■ TASK BRIEF:
Within the records that follow, restate exactly the lines from the line with "text: Control ->" down to the line with "text: 98 ->", including both. Omit the pictures.

■ DATASET EXCERPTS:
============================================================
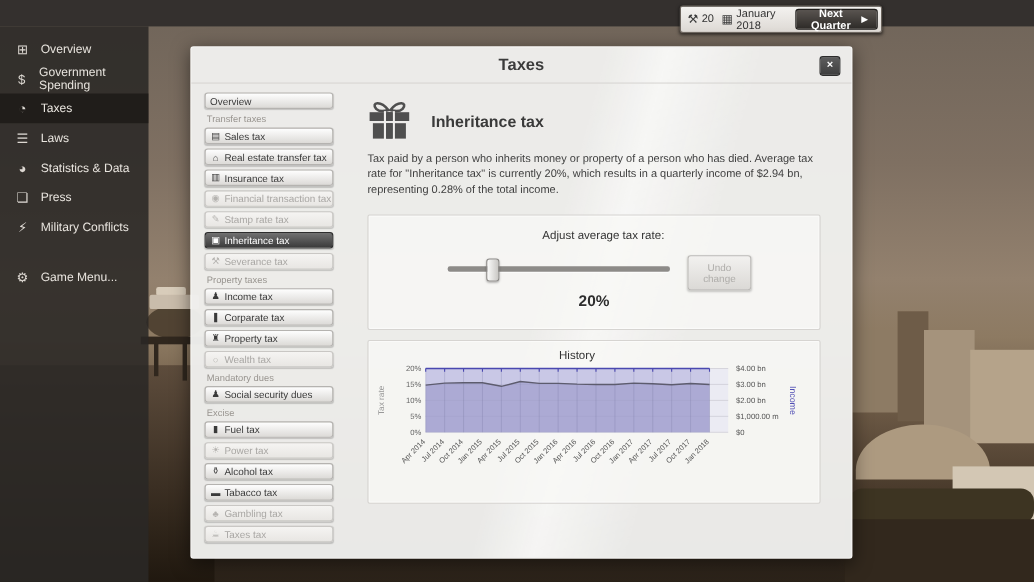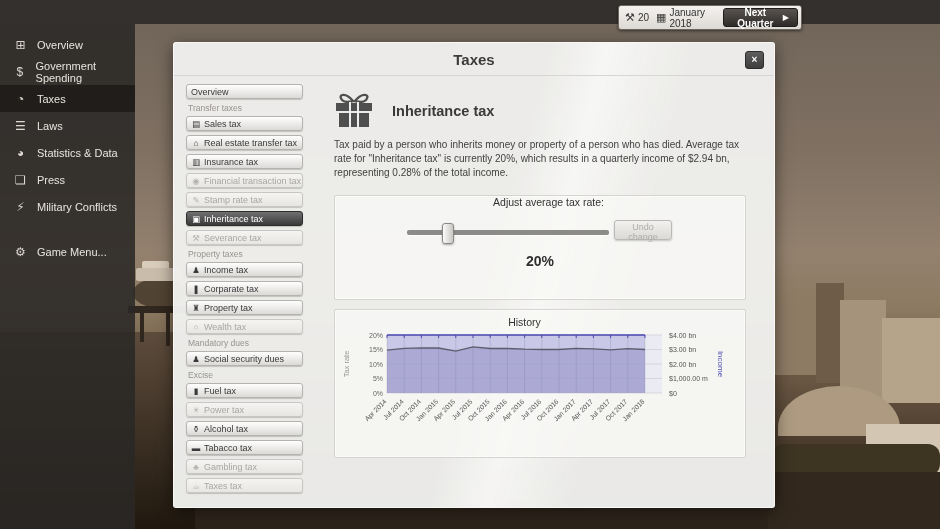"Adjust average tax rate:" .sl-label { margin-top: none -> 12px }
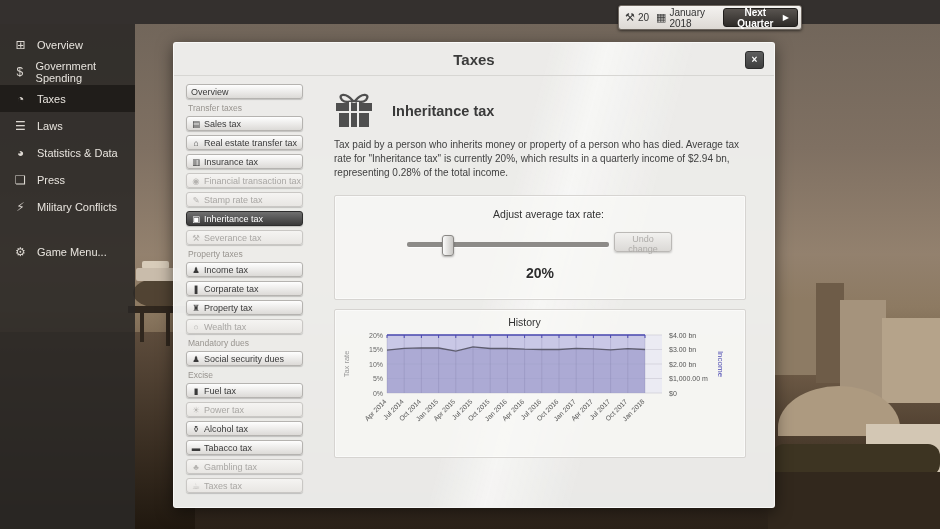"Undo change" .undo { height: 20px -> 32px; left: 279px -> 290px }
============================================================
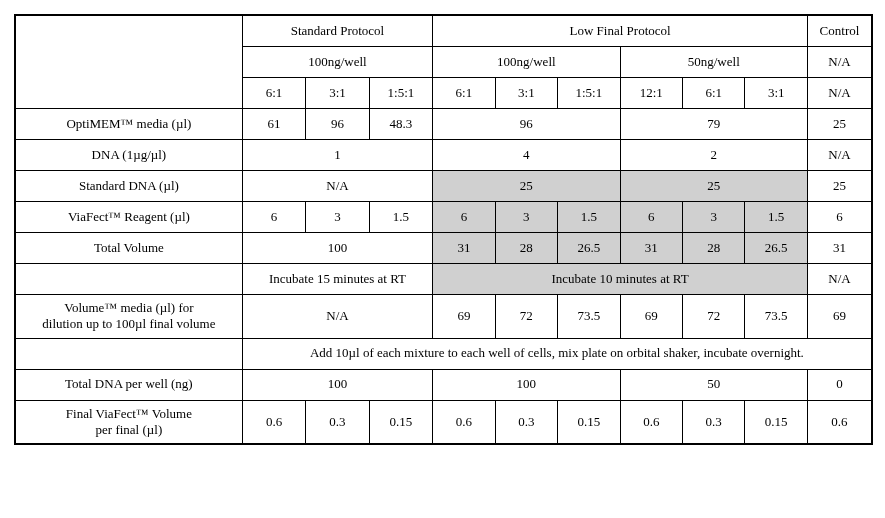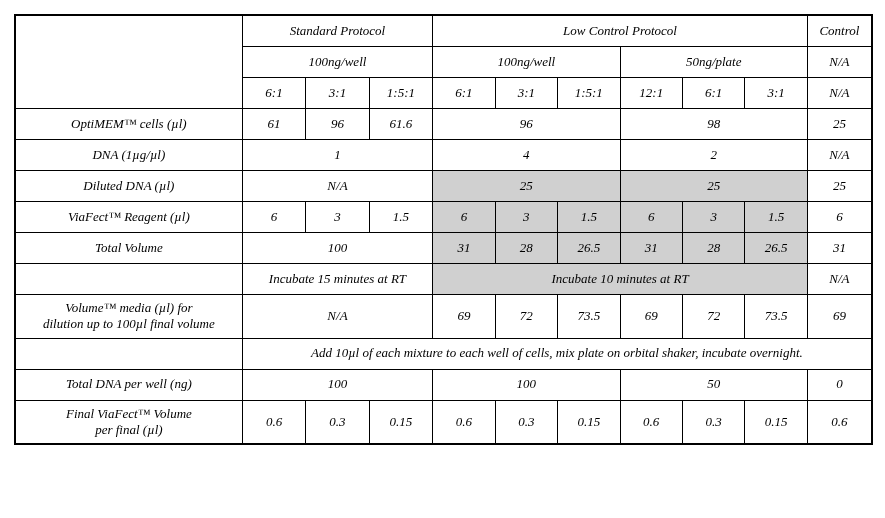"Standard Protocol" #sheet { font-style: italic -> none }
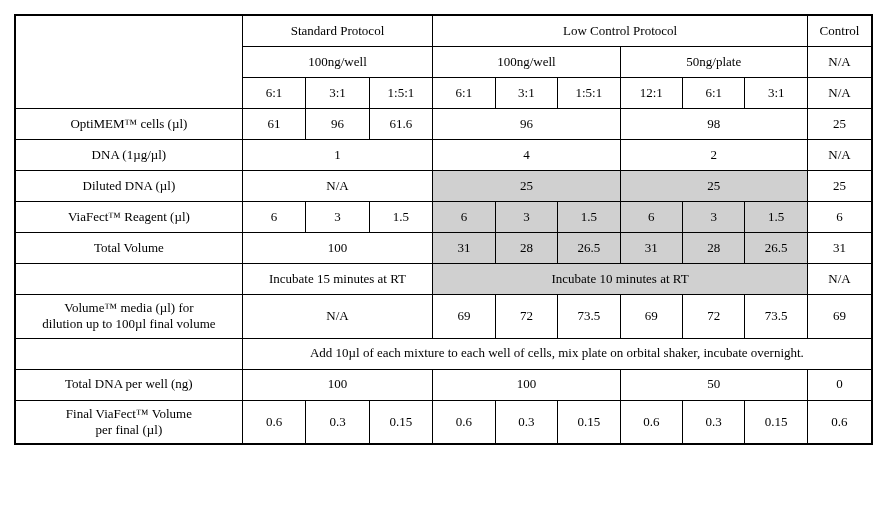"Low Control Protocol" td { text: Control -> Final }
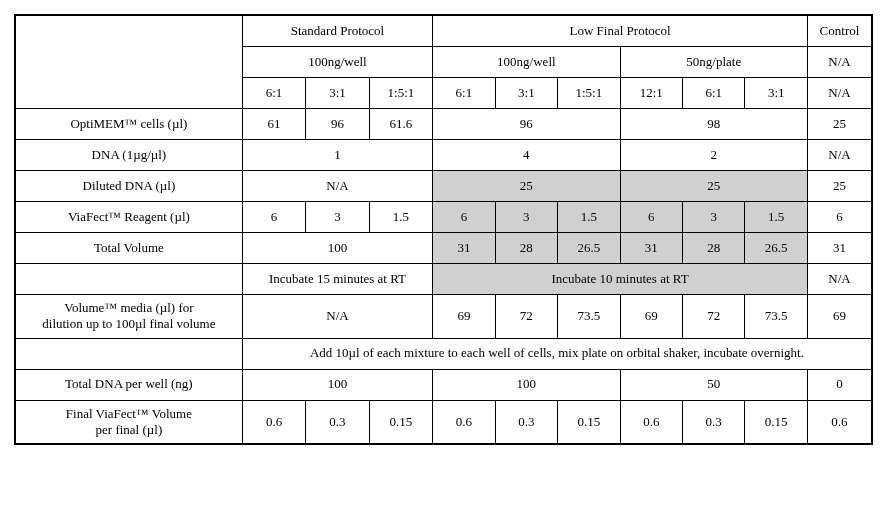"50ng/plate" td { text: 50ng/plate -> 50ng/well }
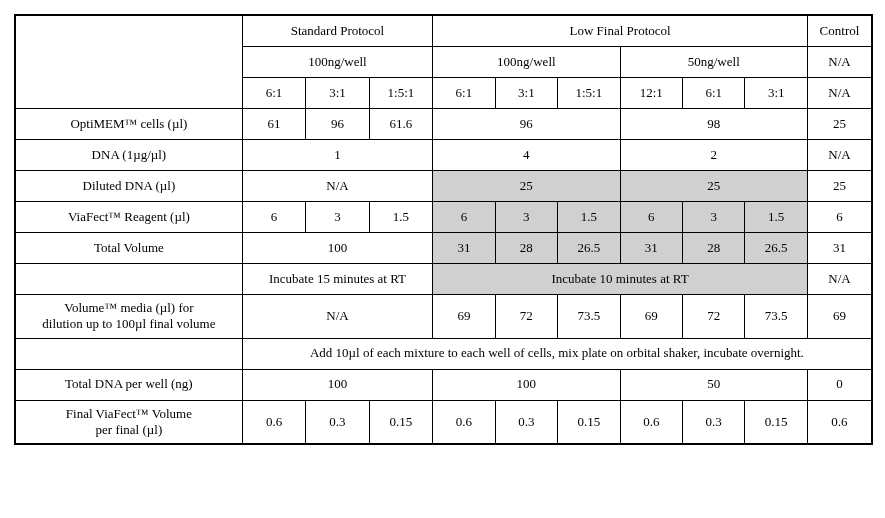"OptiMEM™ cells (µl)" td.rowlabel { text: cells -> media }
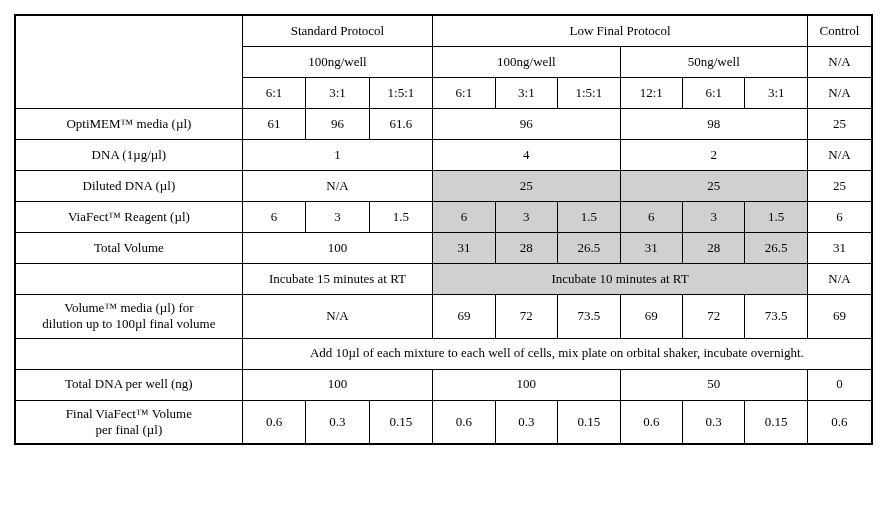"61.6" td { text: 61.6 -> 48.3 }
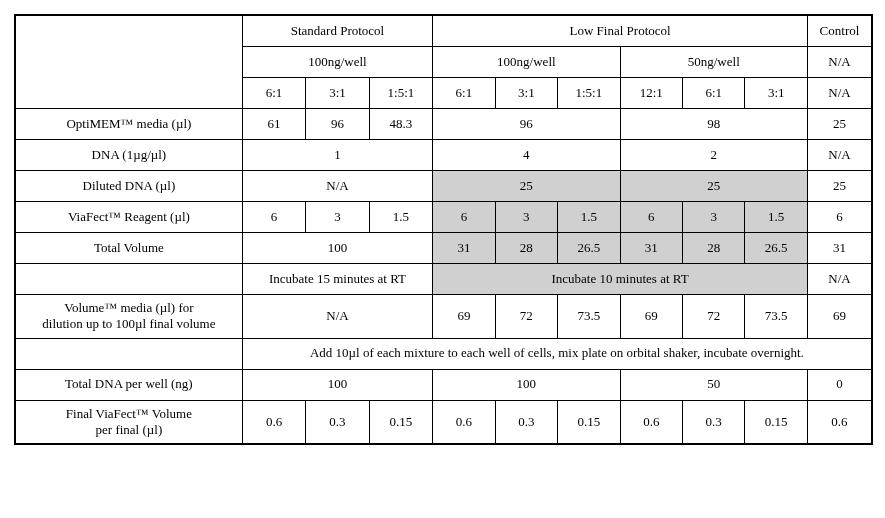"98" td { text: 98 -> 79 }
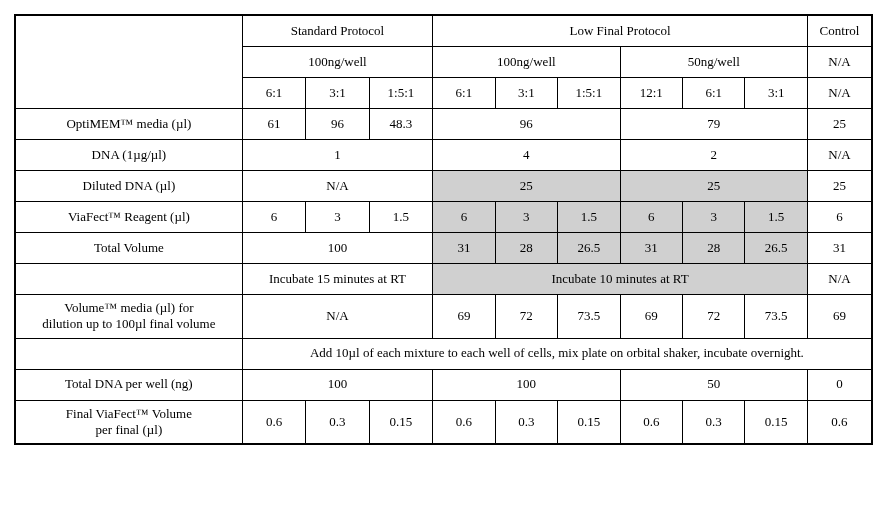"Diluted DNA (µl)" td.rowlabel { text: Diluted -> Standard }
============================================================
■ SOLUTION FOR THIS PROBLEM:
"Low Control Protocol" td { text: Control -> Final }
"50ng/plate" td { text: 50ng/plate -> 50ng/well }
"OptiMEM™ cells (µl)" td.rowlabel { text: cells -> media }
"61.6" td { text: 61.6 -> 48.3 }
"98" td { text: 98 -> 79 }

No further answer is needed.